CISA Taps SMB Cybersecurity Veteran for Chief of Staff Post
The Cybersecurity and Infrastructure Security Agency (CISA), which operates as the Department of Homeland Security’s cyber wing, has named cybersecurity veteran Kiersten Todt as its new chief of staff.
Todt, a former Obama administration official whose background includes cyber experience in the public and private sector, is tasked with helming CISA’s planning, resource allocation and long range objectives. Helping to detail the agency’s strategic vision and direction is also a key element of her job.
MSSPs and MSSPs Serving Small Businesses? Todt Likely Understands Them
Among the potential benefits for MSPs and MSSPs: Todt has experience in the small business market — where most organizations lean heavily on third-party cybersecurity services providers rather than in-house talent.
Indeed, Todt previously was managing director of the Cyber Readiness Institute (CRI), a non-profit initiative that convenes senior executives of global companies to develop free cybersecurity tools and resources for small businesses worldwide. The organization recently launched an initiative to provide SMBs with tools and resources to address formative cybersecurity issues by embedding cybersecurity policies and processes into a company’s culture.
In her new post, Todt is likely to draw from her CRI experience, particularly her engagements with small businesses. Last May, CRI unveiled a new professional credential program designed to teach small business cybersecurity leaders how to secure supply chains and lower the risk of cyber attacks. The online program offers practical cybersecurity skills and knowledge along with techniques to influence an organization’s behavior.
Executive Branch Cybersecurity Experience
Most recently, Todt served in the federal government in 2016 as the executive director of President Obama’s independent, bipartisan Commission on Enhancing National Cybersecurity where she led the 12 commissioners, including leaders from industry, government, academia and law enforcement, to develop a set of cybersecurity recommendations for the then-incoming Administration. In 2103, Todt helped to frame the National Institute of Standards and Technology’s cybersecurity framework for critical infrastructure.

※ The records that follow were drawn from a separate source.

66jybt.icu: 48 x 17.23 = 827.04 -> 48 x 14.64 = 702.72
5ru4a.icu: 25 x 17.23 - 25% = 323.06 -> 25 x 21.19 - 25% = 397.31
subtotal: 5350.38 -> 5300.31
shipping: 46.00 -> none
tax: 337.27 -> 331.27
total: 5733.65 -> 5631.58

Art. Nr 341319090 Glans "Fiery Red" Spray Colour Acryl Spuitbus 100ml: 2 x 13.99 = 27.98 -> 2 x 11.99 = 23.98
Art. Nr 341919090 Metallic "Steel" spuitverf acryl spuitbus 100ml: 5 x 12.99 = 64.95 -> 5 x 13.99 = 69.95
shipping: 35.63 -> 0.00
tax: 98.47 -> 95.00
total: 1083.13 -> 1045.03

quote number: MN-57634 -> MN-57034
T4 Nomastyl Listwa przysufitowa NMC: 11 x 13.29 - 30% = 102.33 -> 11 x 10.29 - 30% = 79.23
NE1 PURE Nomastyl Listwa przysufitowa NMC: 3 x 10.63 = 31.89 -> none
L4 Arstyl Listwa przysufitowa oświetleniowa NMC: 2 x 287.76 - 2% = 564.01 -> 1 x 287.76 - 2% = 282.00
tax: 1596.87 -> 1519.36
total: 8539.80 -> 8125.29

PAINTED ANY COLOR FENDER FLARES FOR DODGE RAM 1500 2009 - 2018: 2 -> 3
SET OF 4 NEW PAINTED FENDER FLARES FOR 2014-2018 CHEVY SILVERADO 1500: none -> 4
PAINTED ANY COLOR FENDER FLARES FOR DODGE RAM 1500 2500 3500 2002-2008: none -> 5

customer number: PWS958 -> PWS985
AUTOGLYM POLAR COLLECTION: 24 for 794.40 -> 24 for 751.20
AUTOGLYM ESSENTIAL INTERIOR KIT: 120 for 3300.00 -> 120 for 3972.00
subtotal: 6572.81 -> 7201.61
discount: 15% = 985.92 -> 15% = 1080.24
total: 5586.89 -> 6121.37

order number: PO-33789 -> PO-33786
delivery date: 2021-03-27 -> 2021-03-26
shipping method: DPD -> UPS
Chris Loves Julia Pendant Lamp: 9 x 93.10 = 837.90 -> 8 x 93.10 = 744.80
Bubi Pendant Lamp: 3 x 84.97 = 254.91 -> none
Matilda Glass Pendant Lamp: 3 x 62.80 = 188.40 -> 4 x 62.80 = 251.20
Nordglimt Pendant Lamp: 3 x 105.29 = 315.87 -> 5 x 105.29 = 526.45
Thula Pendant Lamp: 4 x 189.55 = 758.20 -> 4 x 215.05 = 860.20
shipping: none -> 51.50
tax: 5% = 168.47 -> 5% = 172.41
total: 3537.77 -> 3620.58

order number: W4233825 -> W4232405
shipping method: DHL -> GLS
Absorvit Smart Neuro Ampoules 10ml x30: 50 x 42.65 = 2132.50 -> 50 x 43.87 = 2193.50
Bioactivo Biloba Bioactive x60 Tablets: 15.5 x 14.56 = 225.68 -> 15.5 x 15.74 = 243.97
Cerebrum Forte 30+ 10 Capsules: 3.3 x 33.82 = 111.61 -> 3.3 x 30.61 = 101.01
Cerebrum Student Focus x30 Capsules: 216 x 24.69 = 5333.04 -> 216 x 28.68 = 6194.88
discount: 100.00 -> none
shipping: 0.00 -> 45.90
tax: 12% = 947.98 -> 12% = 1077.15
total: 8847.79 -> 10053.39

In calling Todt “extraordinarily well-qualified for this critical role,” and praising her “deep partnerships with industry,” new DISA director Jen Easterly signaled the agency’s intention to direct a significant amount of resources to striking alliances and seeking close collaboration with the business community, specifically small businesses, which she referred to as a “key element of our nation’s economy.” As for Todt, she’s look[ing] forward to “shaping CISA’s long-term planning and working with industry, federal agencies, and state, local, tribal, and territorial government partners to chart the path forward for a more secure and resilient nation.”